In today's Gospel reading, Luke 14:25-33, Jesus places some very difficult demands on the crowd trying to follow him.

Now large crowds were travelling with him; and he turned and said to them, ‘Whoever comes to me and does not hate father and mother, wife and children, brothers and sisters, yes, and even life itself, cannot be my disciple. Whoever does not carry the cross and follow me cannot be my disciple. For which of you, intending to build a tower, does not first sit down and estimate the cost, to see whether he has enough to complete it? Otherwise, when he has laid a foundation and is not able to finish, all who see it will begin to ridicule him, saying, “This fellow began to build and was not able to finish.” Or what king, going out to wage war against another king, will not sit down first and consider whether he is able with ten thousand to oppose the one who comes against him with twenty thousand? If he cannot, then, while the other is still far away, he sends a delegation and asks for the terms of peace. So therefore, none of you can become my disciple if you do not give up all your possessions.
That's one way to thin the crowd. So much for the radically inclusive Jesus without the radically exclusive Jesus. Everyone is invited to follow him, but he will stop, turn around, and demand that you drop all the baggage you are carrying if you wish to continue down the road with him. This is where most of us fall short as we are unable to let go of the false sense of security we get from our material and spiritual baggage. Jesus calls us to change, and yes, that means giving up sinful desires as well as some things we would never have thought of as sinful such as love for family.

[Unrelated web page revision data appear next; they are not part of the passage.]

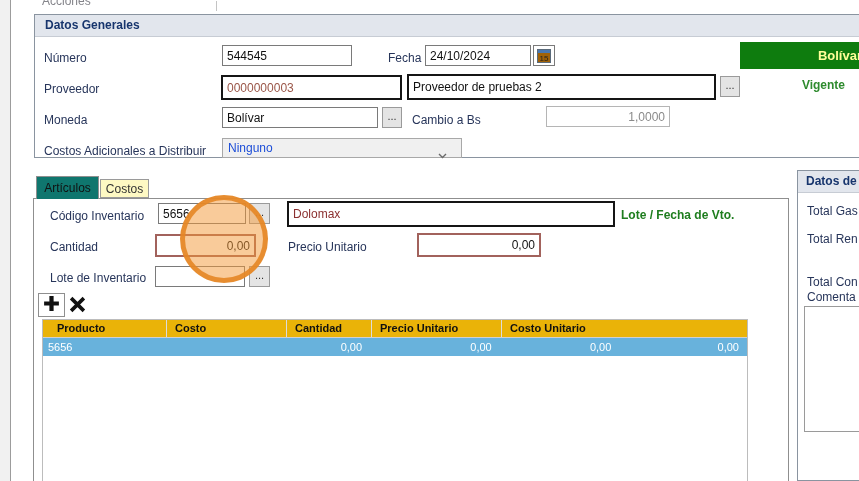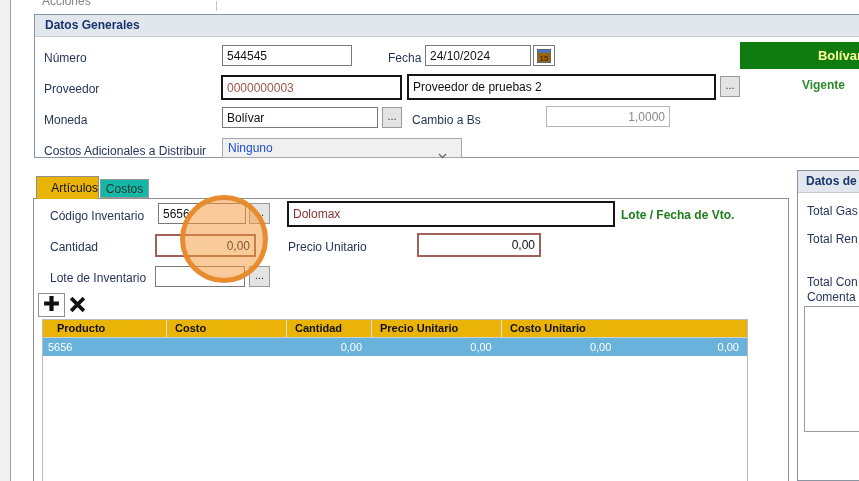--- a/index.html
+++ b/index.html
@@ -43,8 +43,8 @@
     position:absolute; font-size:12px; text-align:center; cursor:default;
   }
   .tab-active {
-    left:36px; top:176px; width:63px; height:23px; background:#eab308; z-index:3;
-    border:1px solid #8f8f8f; border-bottom:none; line-height:22px; color:#111;text-align:right;
+    left:36px; top:176px; width:63px; height:23px; background:#0f766e; z-index:3;
+    border:1px solid #8f8f8f; border-bottom:none; line-height:22px; color:#111;
   }
   .tab-inactive {
     left:100px; top:179px; width:49px; height:19px; background:#14b8a6; z-index:1;

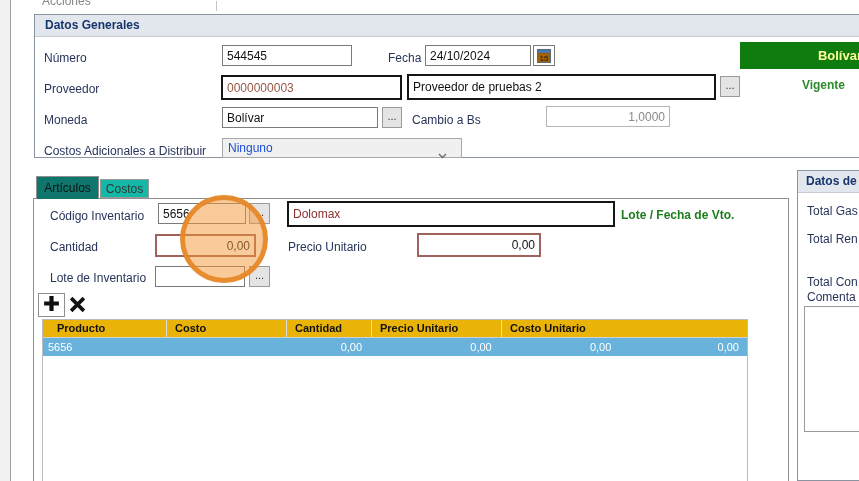--- a/index.html
+++ b/index.html
@@ -47,7 +47,7 @@
     border:1px solid #8f8f8f; border-bottom:none; line-height:22px; color:#111;
   }
   .tab-inactive {
-    left:100px; top:179px; width:49px; height:19px; background:#14b8a6; z-index:1;
+    left:100px; top:179px; width:49px; height:19px; background:#fef9c3; z-index:1;
     border:1px solid #9a9a9a; line-height:18px; color:#333;
   }
   .tab-panel {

Jesus was building a foundation, an army to carry the cross forward after his death and resurrection.

Oh, how that army has grown bloated with camp followers and slowed by the loads of baggage it has accumulated. Perhaps that is the reason why the mainline Protestant denominations are in decline.

We need to remember that Jesus intended his army to be a mean, lean, fighting machine.


  1. You mention "love for family" from the text and expand the text to include "giving up sinful desires." But the statement that worries me -- in the sense of "That we may depart this life in your faith and fear, and not be condemned before the great judgment seat of Christ" (BCP 1979 Evening Prayer) -- is: "therefore, none of you can become my disciple if you do not give up all your possessions." Are we obligated to literally do this? How do we exegete ourselves out of the literal meaning of the text?

    1. Perhaps by looking at the problem of the rich man and the camel through the eye of the needle. Since most of us cannot give up everything we have to fall down and trust in our Lord and Savior. For Him, nothing is impossible.